YOUR GOAL:
Exactly the lines from the beginning of the records below through the line with "2014-1-19: none -> 79" must be given again, without pictures.

RECORDS PROVIDED:
=======

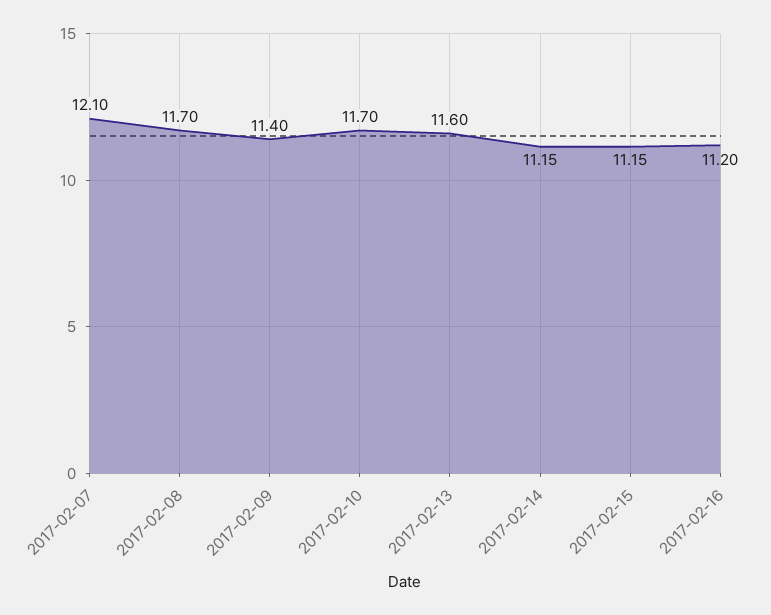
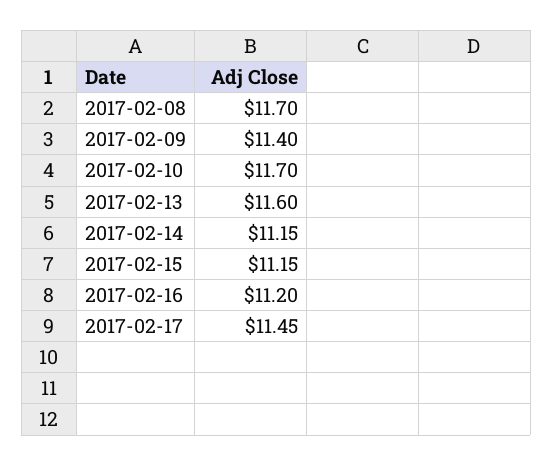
2017-02-07: 12.1 -> none
2017-02-17: none -> 11.45

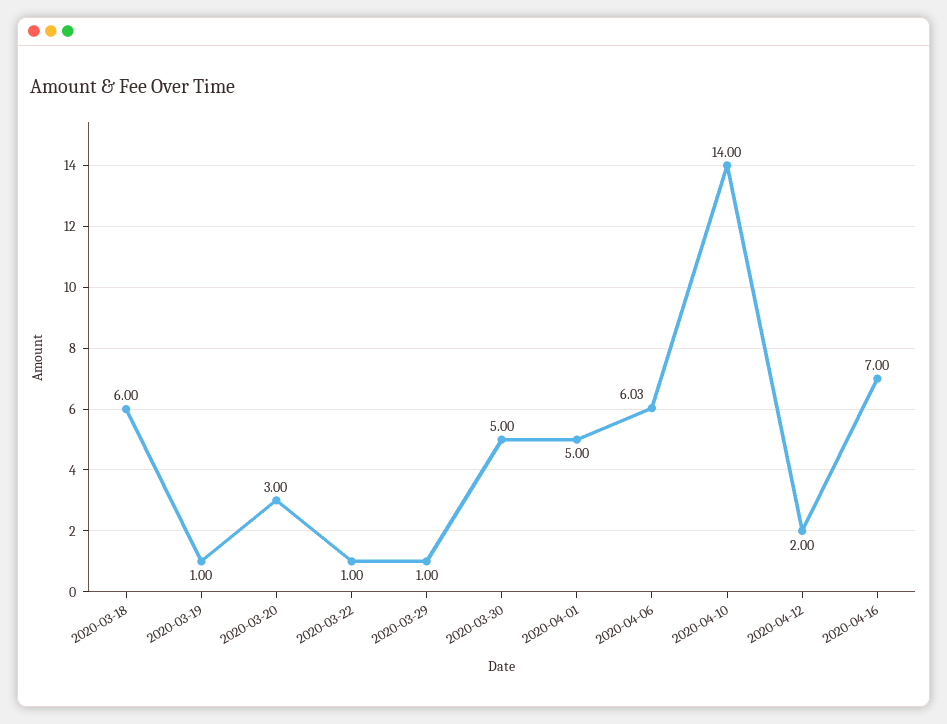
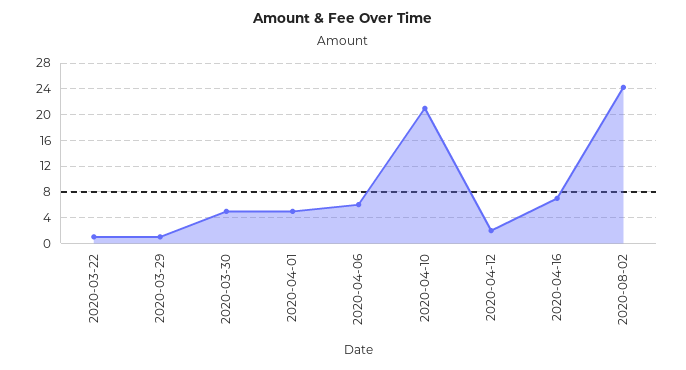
2020-03-18: 6 -> none
2020-03-19: 1 -> none
2020-03-20: 3 -> none
2020-04-10: 14 -> 21
2020-08-02: none -> 24

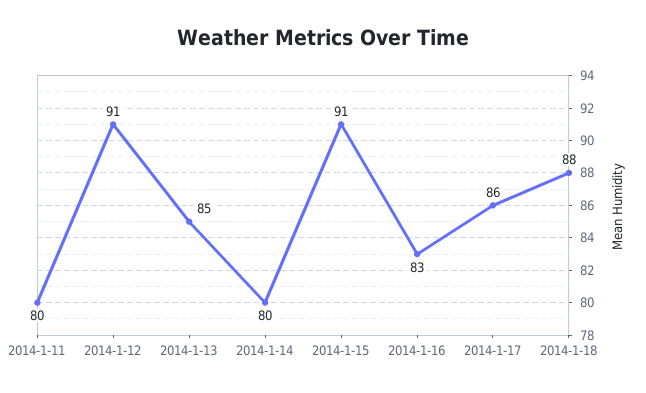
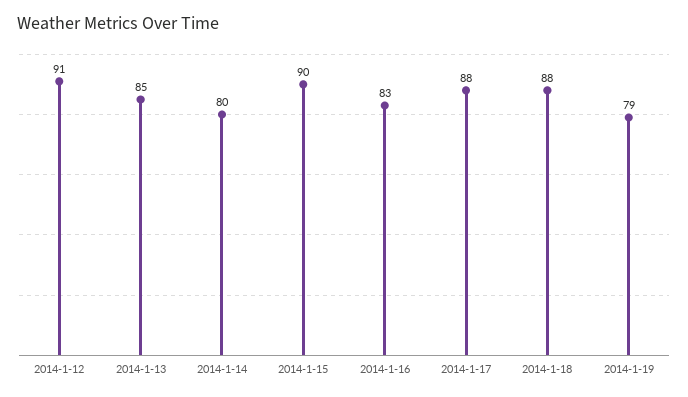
2014-1-11: 80 -> none
2014-1-15: 91 -> 90
2014-1-17: 86 -> 88
2014-1-19: none -> 79

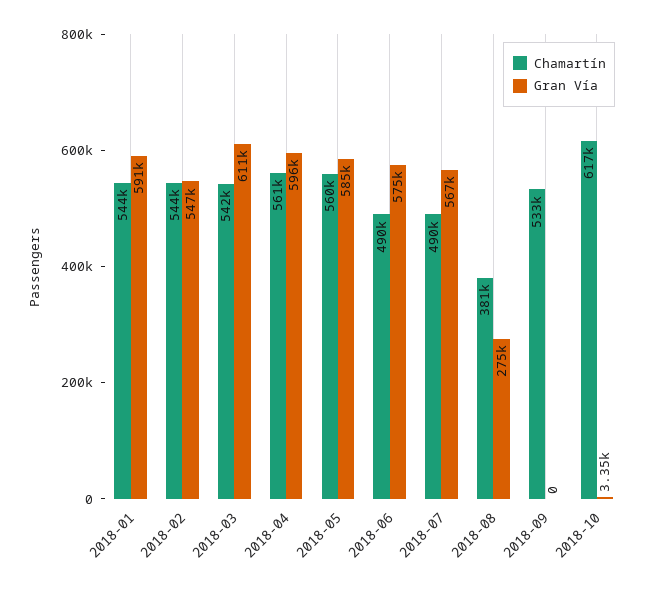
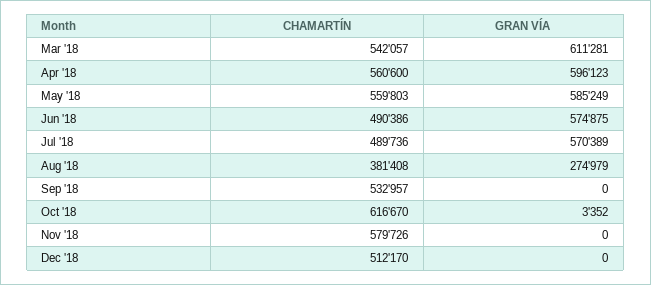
Chamartín, 2018-01: 544000 -> none
Gran Vía, 2018-01: 591000 -> none
Chamartín, 2018-02: 544000 -> none
Gran Vía, 2018-02: 547000 -> none
Gran Vía, 2018-07: 567000 -> 570389
Chamartín, Nov '18: none -> 579726
Gran Vía, Nov '18: none -> 0
Chamartín, Dec '18: none -> 512170
Gran Vía, Dec '18: none -> 0

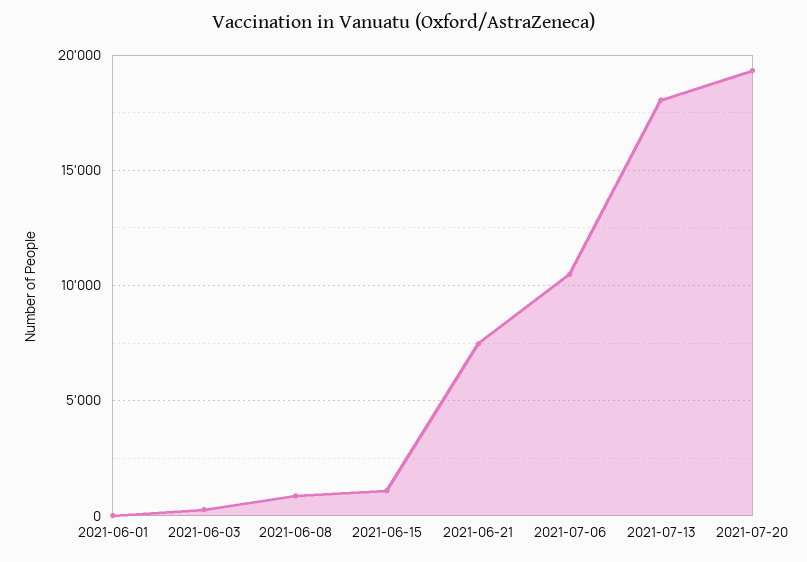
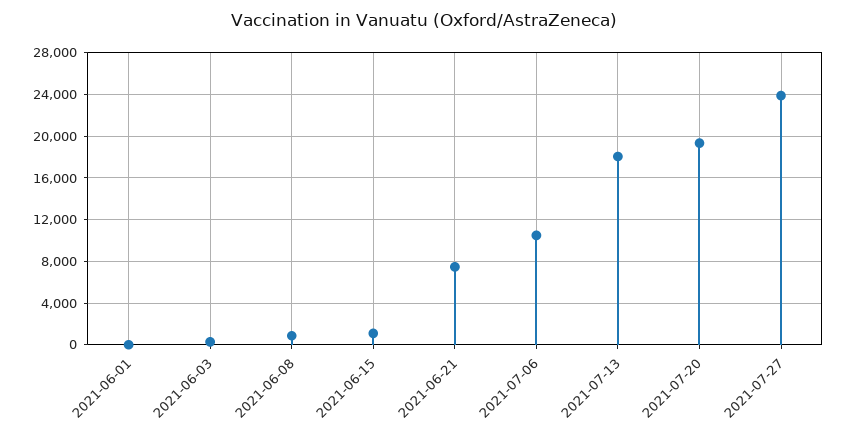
2021-07-27: none -> 24000

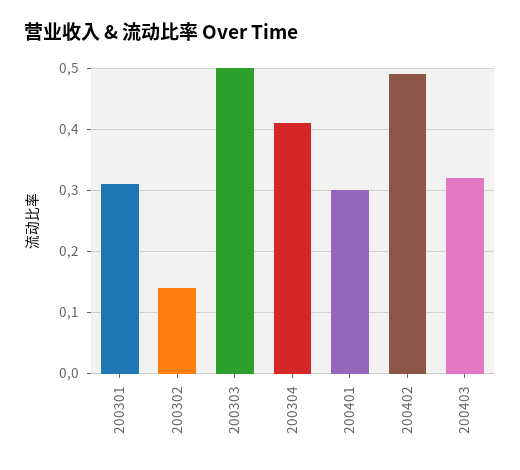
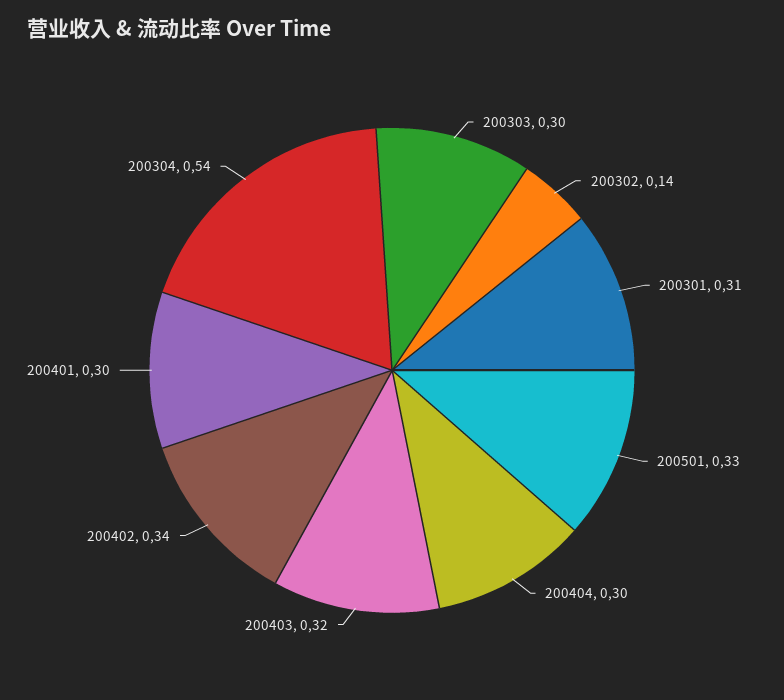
200303: 0.5 -> 0.3
200304: 0.41 -> 0.54
200402: 0.49 -> 0.34
200501: none -> 0.33
200404: none -> 0.3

=======

ANSWER TO THIS PROBLEM:
2017-02-07: 12.1 -> none
2017-02-17: none -> 11.45

2020-03-18: 6 -> none
2020-03-19: 1 -> none
2020-03-20: 3 -> none
2020-04-10: 14 -> 21
2020-08-02: none -> 24

2014-1-11: 80 -> none
2014-1-15: 91 -> 90
2014-1-17: 86 -> 88
2014-1-19: none -> 79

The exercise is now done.